At one point in Initiative, a new kid from New York City arrives at their California high school and enters dressed like a member of the Strokes, in contrast to everyone else's humdrum Gap and Pacific Sunwear wardrobes. I took it as a nod to the image of the 2000s that has actually endured, now rebranded as "indie sleaze," but which felt quite distant from most people's everyday experience back then. And that aesthetic itself was borrowed wholesale from the 1970s.

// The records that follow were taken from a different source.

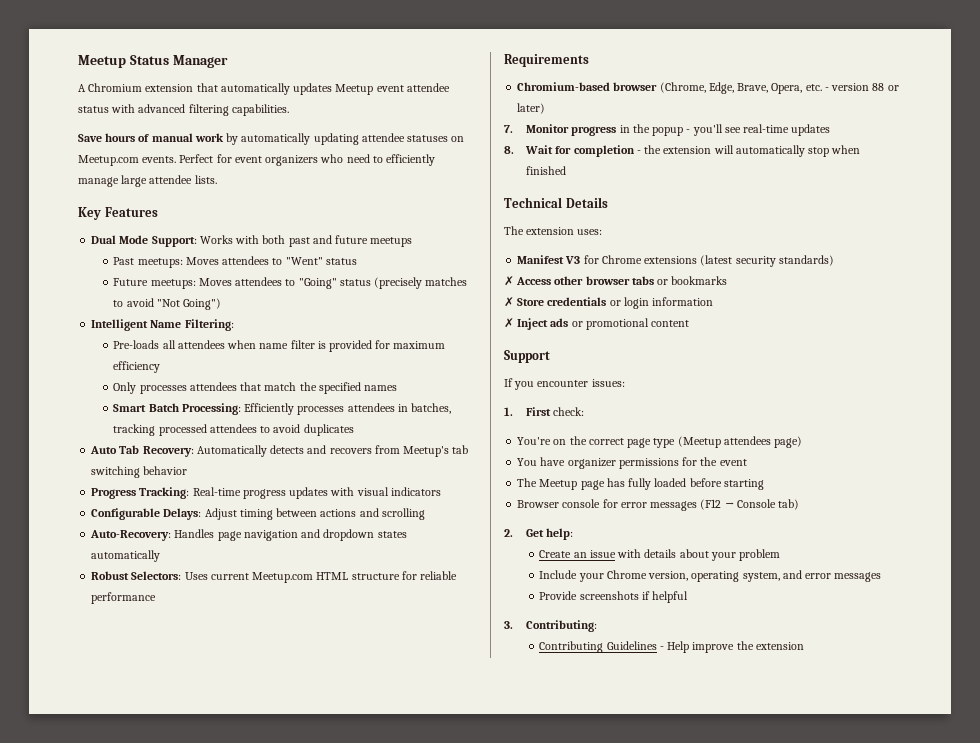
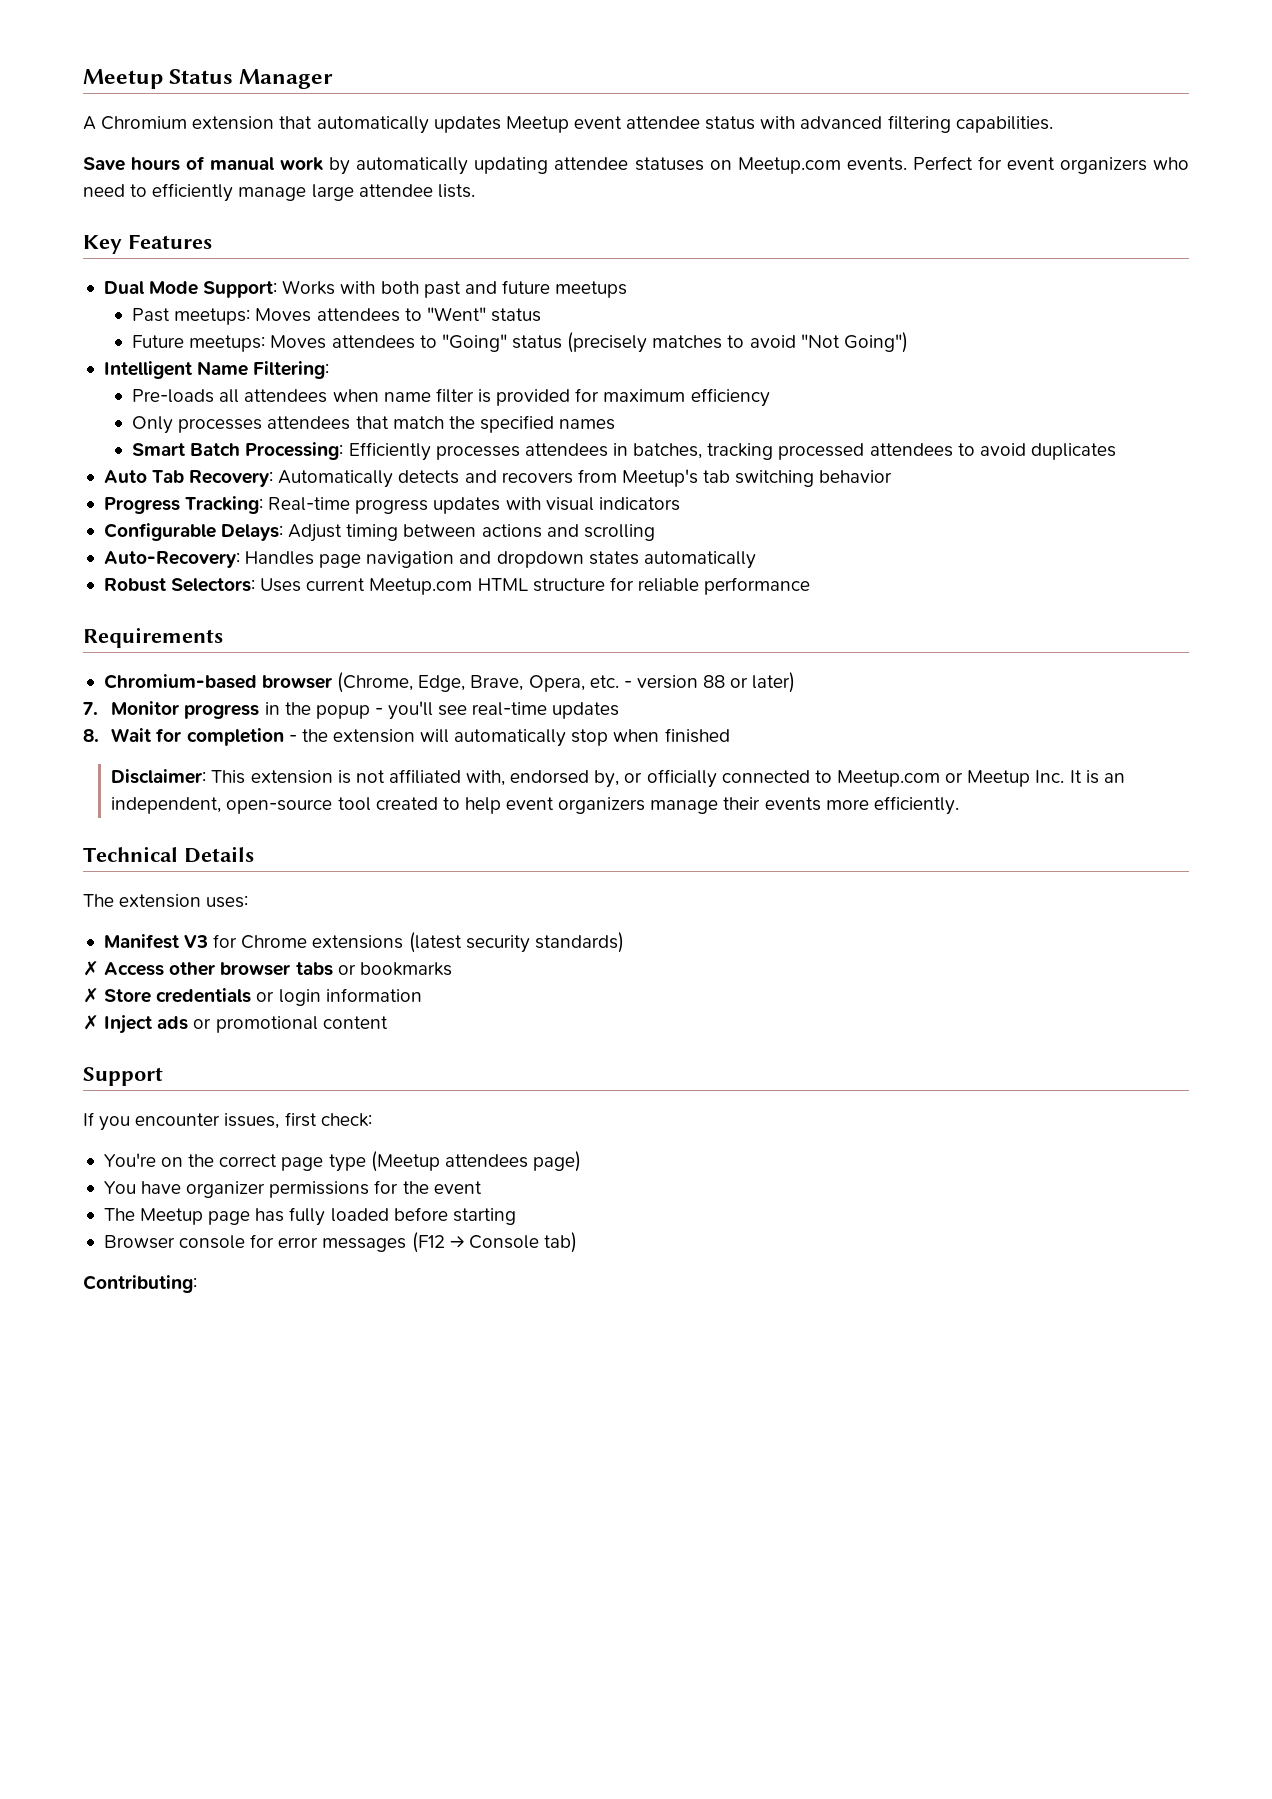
+ Disclaimer: This extension is not affiliated with, endorsed by, or officially connected to Meetup.com or Meetup Inc. It is an independent, open-source tool created to help event organizers manage their events more efficiently.
- If you encounter issues:
- 1. First check:
+ If you encounter issues, first check:
- 2. Get help:
- Create an issue with details about your problem
- Include your Chrome version, operating system, and error messages
- Provide screenshots if helpful
- 3. Contributing:
- Contributing Guidelines - Help improve the extension
+ Contributing:

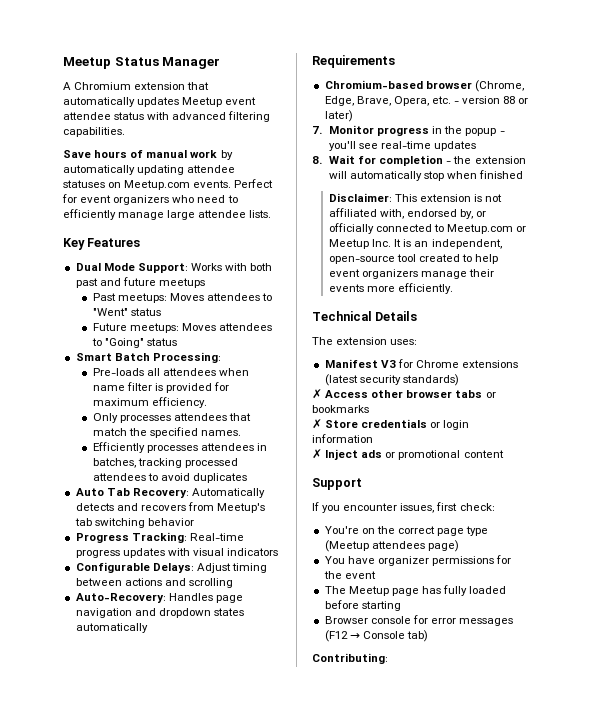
- Future meetups: Moves attendees to "Going" status (precisely matches to avoid "Not Going")
- Intelligent Name Filtering:
+ Future meetups: Moves attendees to "Going" status
+ Smart Batch Processing:
- Pre-loads all attendees when name filter is provided for maximum efficiency
+ Pre-loads all attendees when name filter is provided for maximum efficiency.
- Only processes attendees that match the specified names
- Smart Batch Processing: Efficiently processes attendees in batches, tracking processed attendees to avoid duplicates
+ Only processes attendees that match the specified names.
+ Efficiently processes attendees in batches, tracking processed attendees to avoid duplicates
- Robust Selectors: Uses current Meetup.com HTML structure for reliable performance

The early 2000s are too easily dismissed as pre-9/11 frivolity and post-9/11 tension, but the experience of everyday life was then undergoing a transformation that merits reexamination now that we are firmly on the other side of it. As Initiative shows, they were the last years before the internet, in a sense. No one had a smartphone, screens were usually shared or viewed communally, and going online was less a destination unto itself than something you did while you were bored at home. In short, life was different than now. Today, the internet encourages us to see the past as a soup of content that mixes an infinite variety of times and places. Our immersion in that mixture is so complete that it now inhibits our historical sensibility and our ability to maintain a strong sense of temporal difference. A play like Initiative, by looking back twenty years and restoring that sense of difference, is both an example of how to revisit the past and a glimpse of what was already then slipping away.